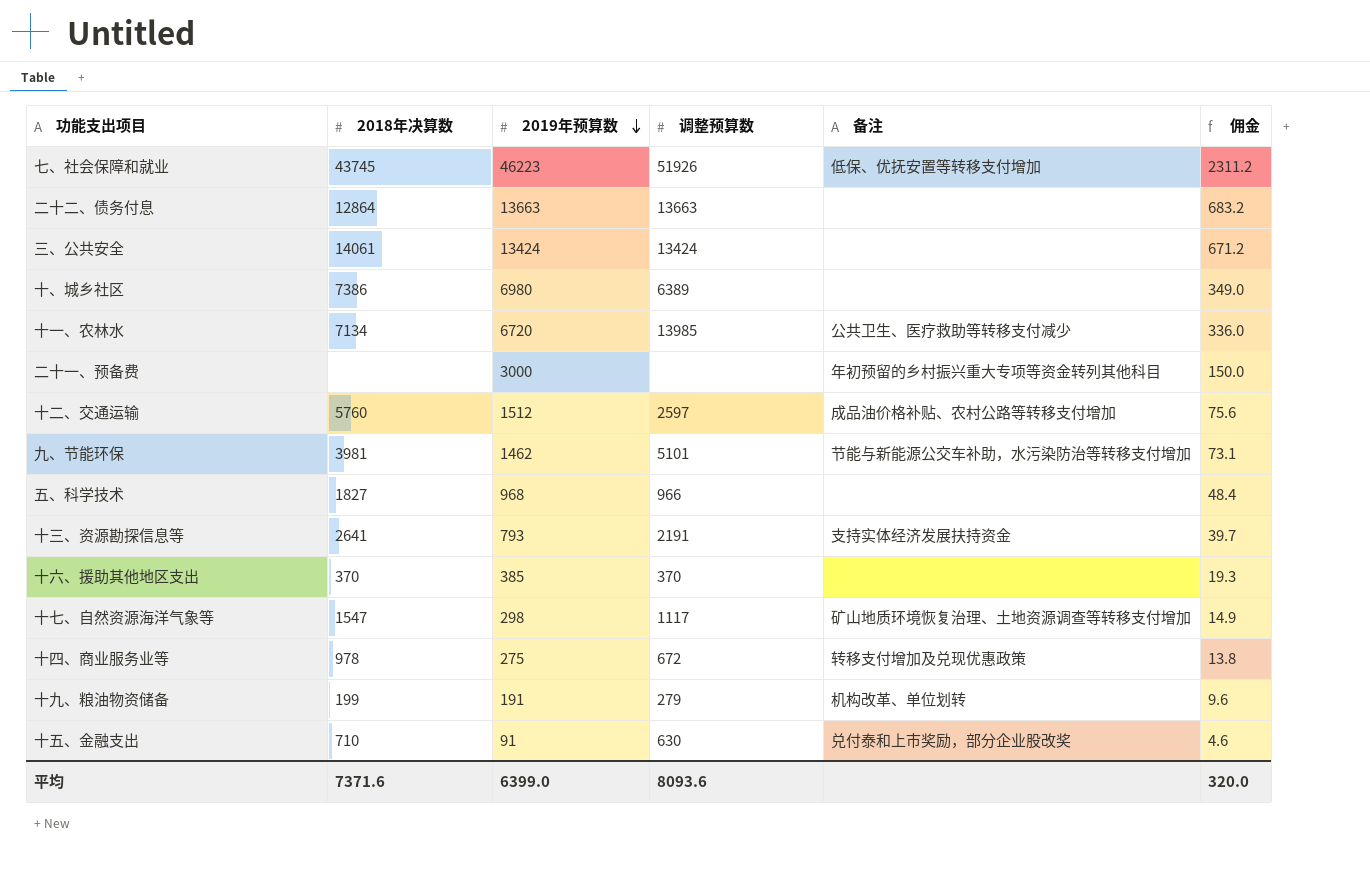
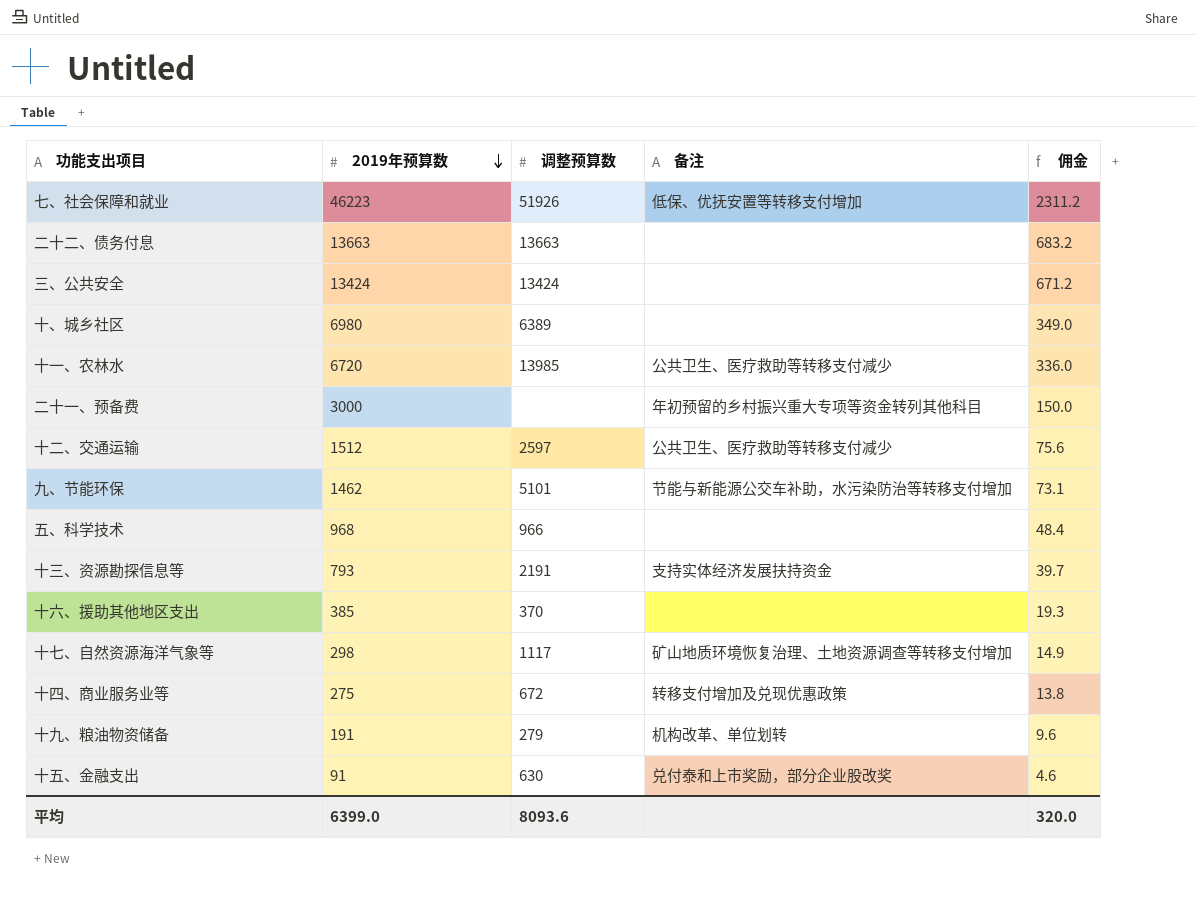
column 2018年决算数 | position: 2 -> none
十二、交通运输 | 备注: 成品油价格补贴、农村公路等转移支付增加 -> 公共卫生、医疗救助等转移支付减少

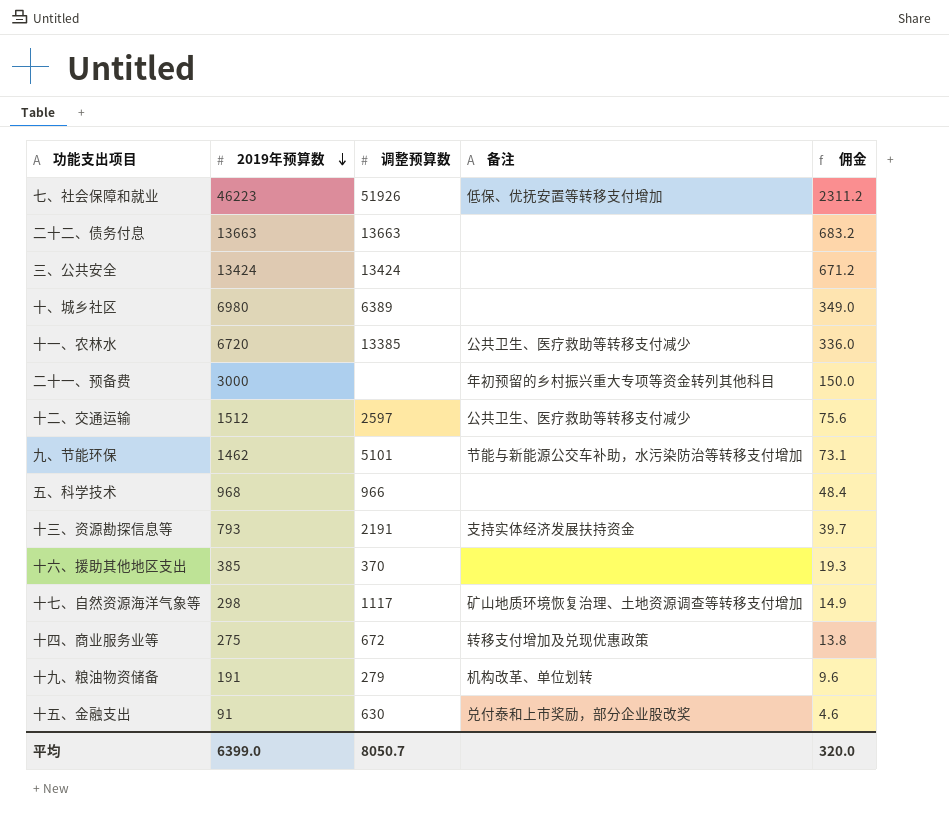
十一、农林水 | 调整预算数: 13985 -> 13385
平均 | 调整预算数: 8093.6 -> 8050.7

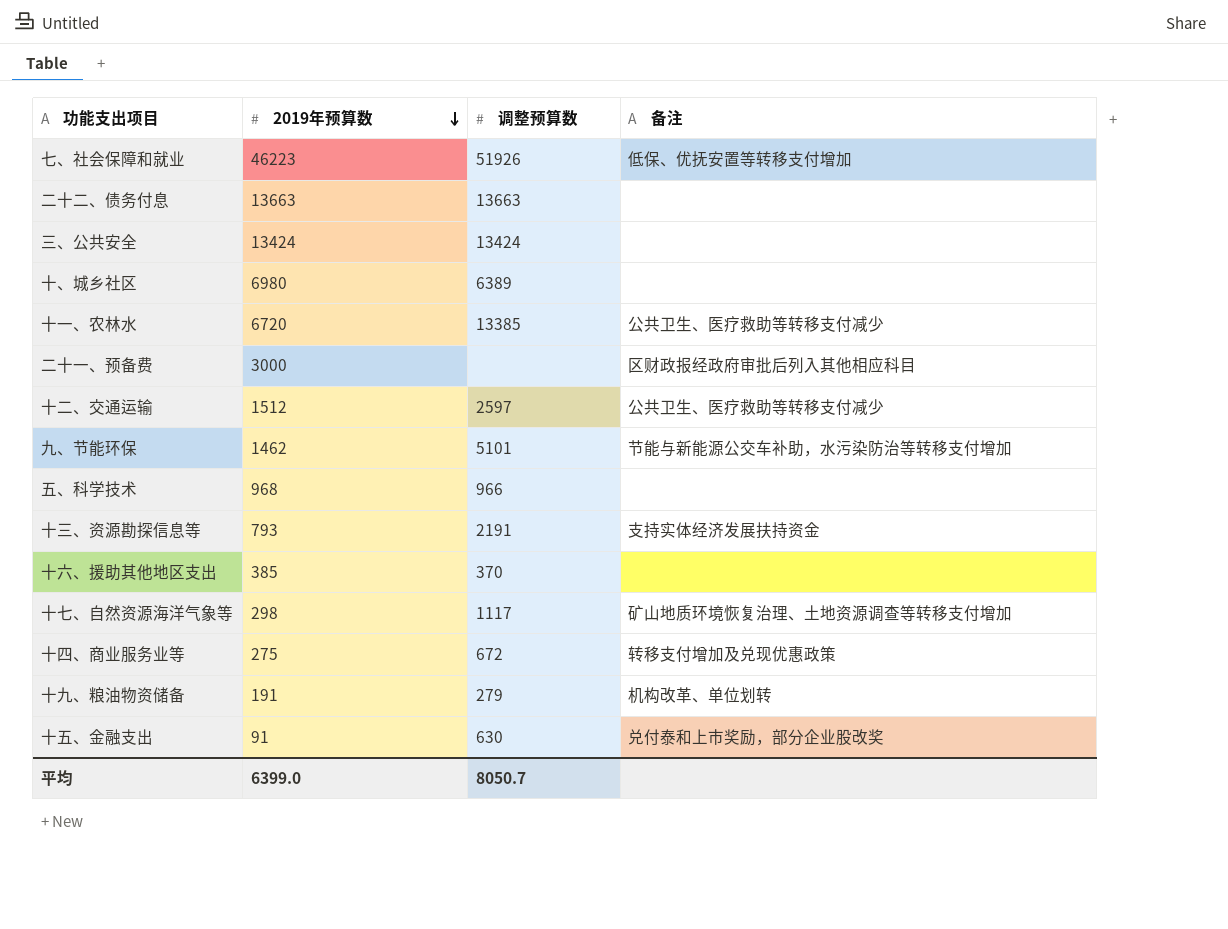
column 佣金 | formula: [2019年预算数] * 0.05 -> none
二十一、预备费 | 备注: 年初预留的乡村振兴重大专项等资金转列其他科目 -> 区财政报经政府审批后列入其他相应科目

WORK INSTRUCTIONS
Tally the lines in the records above that contain the word "none". Write the number and nothing else.

OUTPUT
2